■ ASSIGNMENT ■
Reproduce exactly, and solely, the lines running from the top of the data below through the line with "合计 | 屋齡(年): 145 -> 121", both inclusive. Omit pictures.
── INFORMATION SHOWN
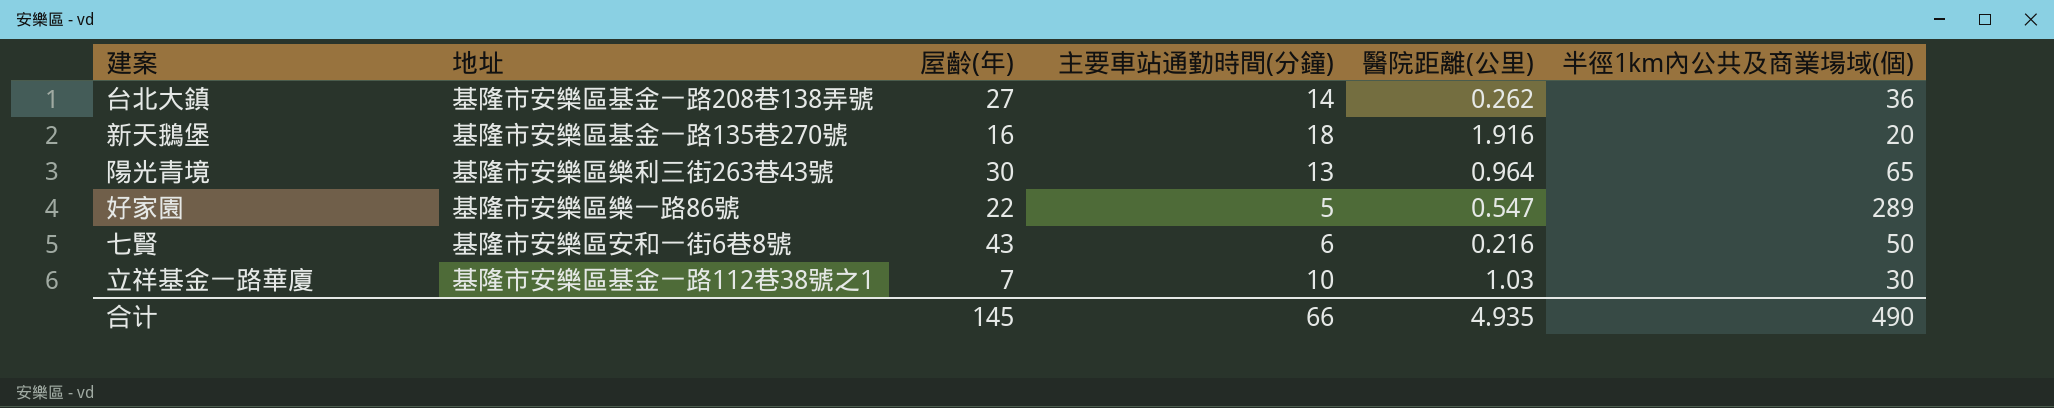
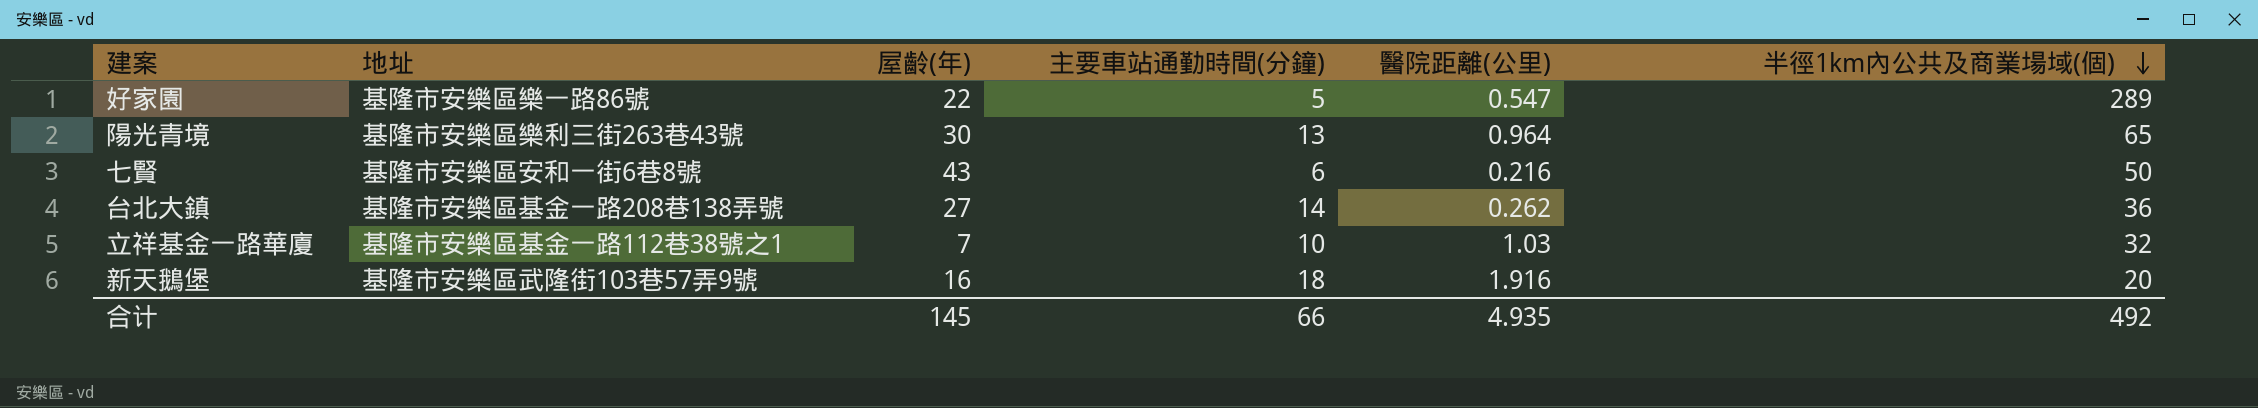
row order: none -> 半徑1km內公共及商業場域(個) descending
立祥基金一路華廈 | 半徑1km內公共及商業場域(個): 30 -> 32
新天鵝堡 | 地址: 基隆市安樂區基金一路135巷270號 -> 基隆市安樂區武隆街103巷57弄9號
合计 | 半徑1km內公共及商業場域(個): 490 -> 492

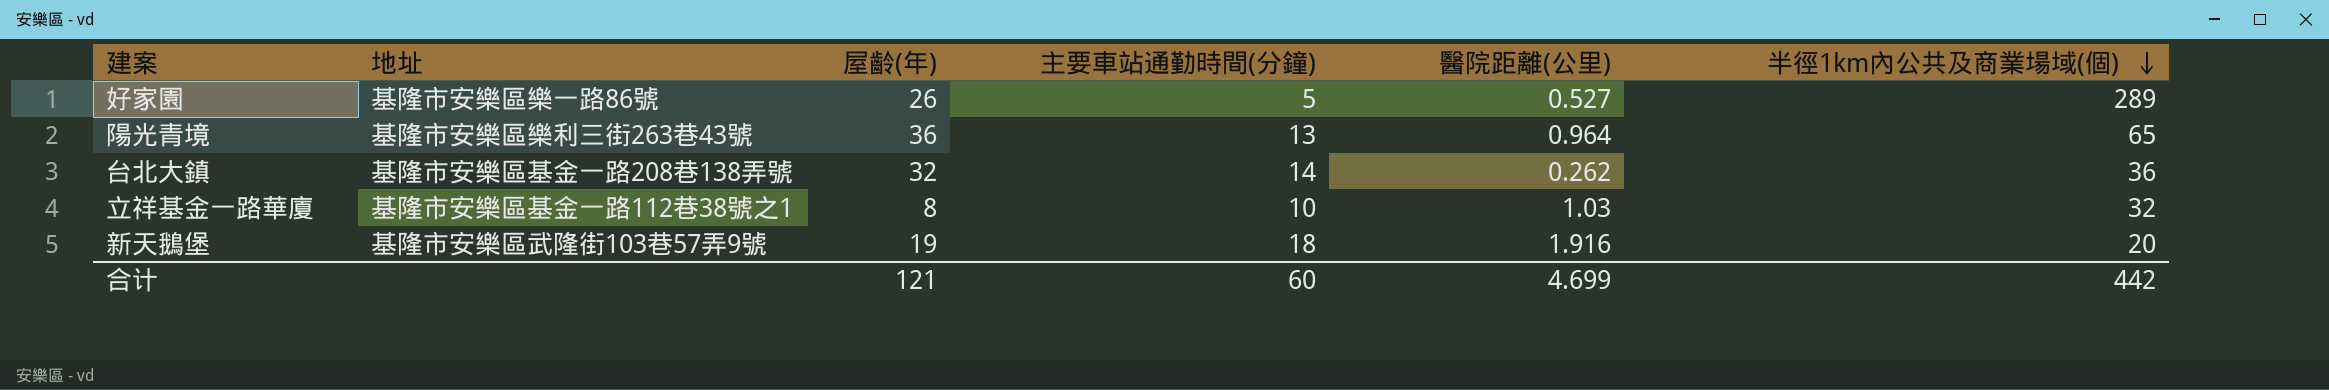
row 七賢: 基隆市安樂區安和一街6巷8號 | 43 | 6 | 0.216 | 50 -> none
好家園 | 屋齡(年): 22 -> 26
好家園 | 醫院距離(公里): 0.547 -> 0.527
陽光青境 | 屋齡(年): 30 -> 36
台北大鎮 | 屋齡(年): 27 -> 32
立祥基金一路華廈 | 屋齡(年): 7 -> 8
新天鵝堡 | 屋齡(年): 16 -> 19
合计 | 屋齡(年): 145 -> 121
合计 | 主要車站通勤時間(分鐘): 66 -> 60
合计 | 醫院距離(公里): 4.935 -> 4.699
合计 | 半徑1km內公共及商業場域(個): 492 -> 442

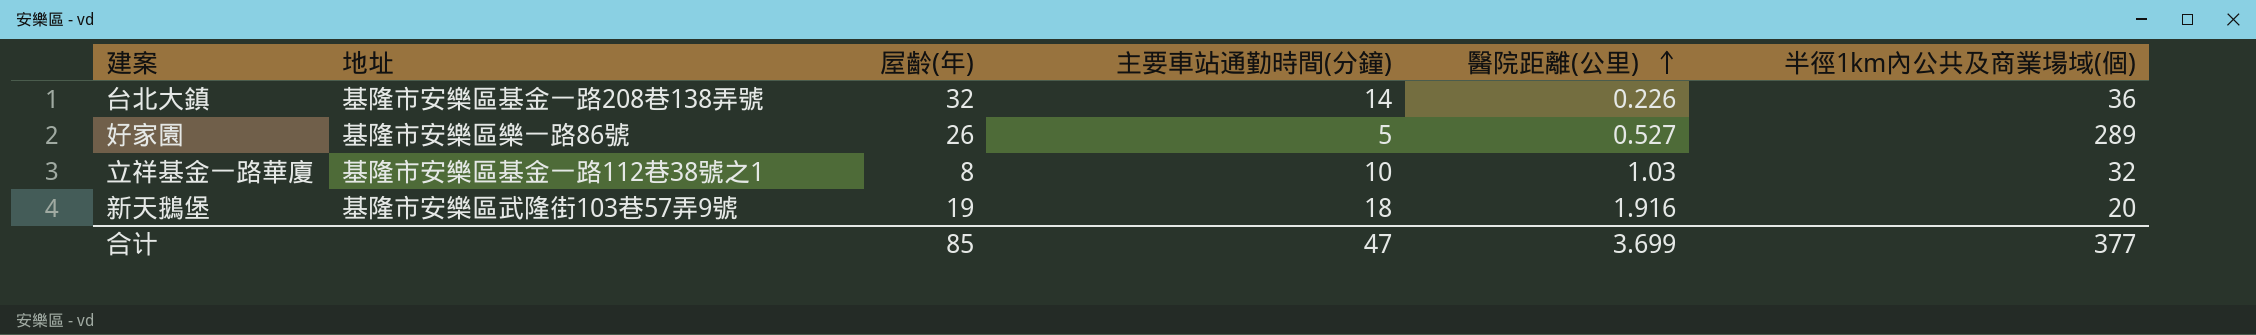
row order: 半徑1km內公共及商業場域(個) descending -> 醫院距離(公里) ascending
row 陽光青境: 基隆市安樂區樂利三街263巷43號 | 36 | 13 | 0.964 | 65 -> none
台北大鎮 | 醫院距離(公里): 0.262 -> 0.226
合计 | 屋齡(年): 121 -> 85
合计 | 主要車站通勤時間(分鐘): 60 -> 47
合计 | 醫院距離(公里): 4.699 -> 3.699
合计 | 半徑1km內公共及商業場域(個): 442 -> 377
────
■ ANSWER SPACE ■
row order: none -> 半徑1km內公共及商業場域(個) descending
立祥基金一路華廈 | 半徑1km內公共及商業場域(個): 30 -> 32
新天鵝堡 | 地址: 基隆市安樂區基金一路135巷270號 -> 基隆市安樂區武隆街103巷57弄9號
合计 | 半徑1km內公共及商業場域(個): 490 -> 492

row 七賢: 基隆市安樂區安和一街6巷8號 | 43 | 6 | 0.216 | 50 -> none
好家園 | 屋齡(年): 22 -> 26
好家園 | 醫院距離(公里): 0.547 -> 0.527
陽光青境 | 屋齡(年): 30 -> 36
台北大鎮 | 屋齡(年): 27 -> 32
立祥基金一路華廈 | 屋齡(年): 7 -> 8
新天鵝堡 | 屋齡(年): 16 -> 19
合计 | 屋齡(年): 145 -> 121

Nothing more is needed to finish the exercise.